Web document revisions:

____

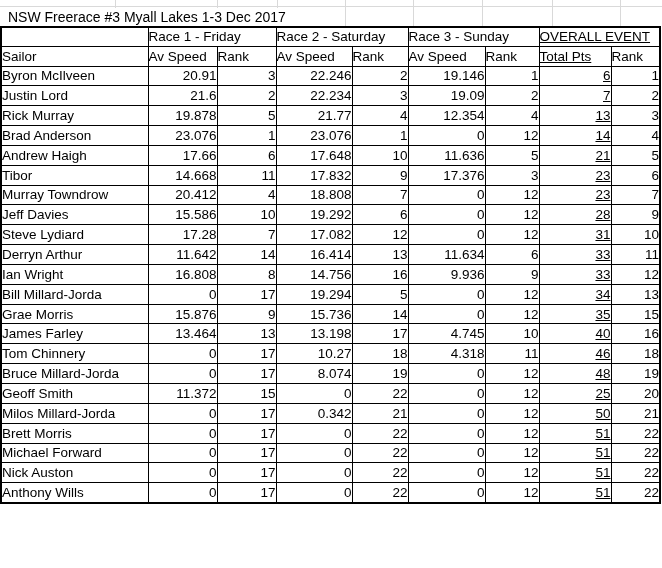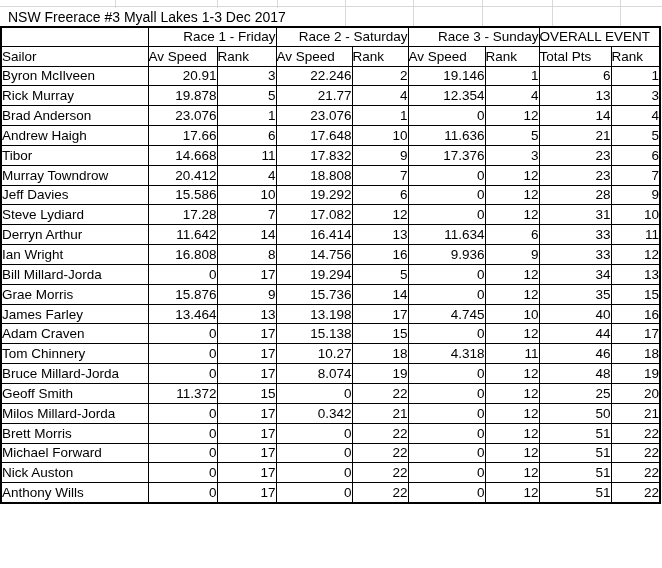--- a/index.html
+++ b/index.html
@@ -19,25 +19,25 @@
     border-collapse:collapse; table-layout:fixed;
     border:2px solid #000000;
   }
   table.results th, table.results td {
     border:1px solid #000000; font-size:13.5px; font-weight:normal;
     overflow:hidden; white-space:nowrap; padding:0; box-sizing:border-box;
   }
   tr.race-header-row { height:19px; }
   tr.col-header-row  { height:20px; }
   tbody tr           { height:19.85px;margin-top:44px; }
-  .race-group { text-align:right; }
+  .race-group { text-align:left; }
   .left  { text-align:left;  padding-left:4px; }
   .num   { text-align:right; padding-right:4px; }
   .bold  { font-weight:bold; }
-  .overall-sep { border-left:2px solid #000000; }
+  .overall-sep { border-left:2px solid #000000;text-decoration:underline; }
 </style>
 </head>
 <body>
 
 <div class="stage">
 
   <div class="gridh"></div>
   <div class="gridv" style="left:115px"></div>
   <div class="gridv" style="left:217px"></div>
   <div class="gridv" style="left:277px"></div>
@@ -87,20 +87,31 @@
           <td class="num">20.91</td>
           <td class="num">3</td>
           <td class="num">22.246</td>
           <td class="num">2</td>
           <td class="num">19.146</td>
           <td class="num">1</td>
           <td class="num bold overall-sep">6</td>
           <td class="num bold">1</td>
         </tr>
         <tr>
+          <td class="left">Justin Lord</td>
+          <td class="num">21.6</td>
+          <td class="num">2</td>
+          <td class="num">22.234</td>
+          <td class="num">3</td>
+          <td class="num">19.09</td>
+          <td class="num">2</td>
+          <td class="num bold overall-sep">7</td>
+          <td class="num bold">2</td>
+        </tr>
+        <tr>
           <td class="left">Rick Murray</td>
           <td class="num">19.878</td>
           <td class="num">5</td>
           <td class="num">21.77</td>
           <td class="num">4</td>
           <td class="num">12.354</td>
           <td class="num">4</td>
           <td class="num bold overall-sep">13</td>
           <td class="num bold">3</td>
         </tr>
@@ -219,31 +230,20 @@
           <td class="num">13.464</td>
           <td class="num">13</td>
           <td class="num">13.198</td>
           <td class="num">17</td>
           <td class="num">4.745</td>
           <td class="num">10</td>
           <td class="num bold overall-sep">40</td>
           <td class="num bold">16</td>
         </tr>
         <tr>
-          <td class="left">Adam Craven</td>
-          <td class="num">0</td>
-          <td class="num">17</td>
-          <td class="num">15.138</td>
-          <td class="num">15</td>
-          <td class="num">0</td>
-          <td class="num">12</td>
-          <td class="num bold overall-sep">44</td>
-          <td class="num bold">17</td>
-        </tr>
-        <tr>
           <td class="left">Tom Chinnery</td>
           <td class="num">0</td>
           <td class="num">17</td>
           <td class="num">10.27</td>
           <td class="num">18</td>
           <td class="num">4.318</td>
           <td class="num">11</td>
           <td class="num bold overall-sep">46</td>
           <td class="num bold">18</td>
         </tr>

____

Exercise prompt: Type out the data above once more, exactly, with no images included.

Completed task:
--- a/index.html
+++ b/index.html
@@ -19,25 +19,25 @@
     border-collapse:collapse; table-layout:fixed;
     border:2px solid #000000;
   }
   table.results th, table.results td {
     border:1px solid #000000; font-size:13.5px; font-weight:normal;
     overflow:hidden; white-space:nowrap; padding:0; box-sizing:border-box;
   }
   tr.race-header-row { height:19px; }
   tr.col-header-row  { height:20px; }
   tbody tr           { height:19.85px;margin-top:44px; }
-  .race-group { text-align:right; }
+  .race-group { text-align:left; }
   .left  { text-align:left;  padding-left:4px; }
   .num   { text-align:right; padding-right:4px; }
   .bold  { font-weight:bold; }
-  .overall-sep { border-left:2px solid #000000; }
+  .overall-sep { border-left:2px solid #000000;text-decoration:underline; }
 </style>
 </head>
 <body>
 
 <div class="stage">
 
   <div class="gridh"></div>
   <div class="gridv" style="left:115px"></div>
   <div class="gridv" style="left:217px"></div>
   <div class="gridv" style="left:277px"></div>
@@ -87,20 +87,31 @@
           <td class="num">20.91</td>
           <td class="num">3</td>
           <td class="num">22.246</td>
           <td class="num">2</td>
           <td class="num">19.146</td>
           <td class="num">1</td>
           <td class="num bold overall-sep">6</td>
           <td class="num bold">1</td>
         </tr>
         <tr>
+          <td class="left">Justin Lord</td>
+          <td class="num">21.6</td>
+          <td class="num">2</td>
+          <td class="num">22.234</td>
+          <td class="num">3</td>
+          <td class="num">19.09</td>
+          <td class="num">2</td>
+          <td class="num bold overall-sep">7</td>
+          <td class="num bold">2</td>
+        </tr>
+        <tr>
           <td class="left">Rick Murray</td>
           <td class="num">19.878</td>
           <td class="num">5</td>
           <td class="num">21.77</td>
           <td class="num">4</td>
           <td class="num">12.354</td>
           <td class="num">4</td>
           <td class="num bold overall-sep">13</td>
           <td class="num bold">3</td>
         </tr>
@@ -219,31 +230,20 @@
           <td class="num">13.464</td>
           <td class="num">13</td>
           <td class="num">13.198</td>
           <td class="num">17</td>
           <td class="num">4.745</td>
           <td class="num">10</td>
           <td class="num bold overall-sep">40</td>
           <td class="num bold">16</td>
         </tr>
         <tr>
-          <td class="left">Adam Craven</td>
-          <td class="num">0</td>
-          <td class="num">17</td>
-          <td class="num">15.138</td>
-          <td class="num">15</td>
-          <td class="num">0</td>
-          <td class="num">12</td>
-          <td class="num bold overall-sep">44</td>
-          <td class="num bold">17</td>
-        </tr>
-        <tr>
           <td class="left">Tom Chinnery</td>
           <td class="num">0</td>
           <td class="num">17</td>
           <td class="num">10.27</td>
           <td class="num">18</td>
           <td class="num">4.318</td>
           <td class="num">11</td>
           <td class="num bold overall-sep">46</td>
           <td class="num bold">18</td>
         </tr>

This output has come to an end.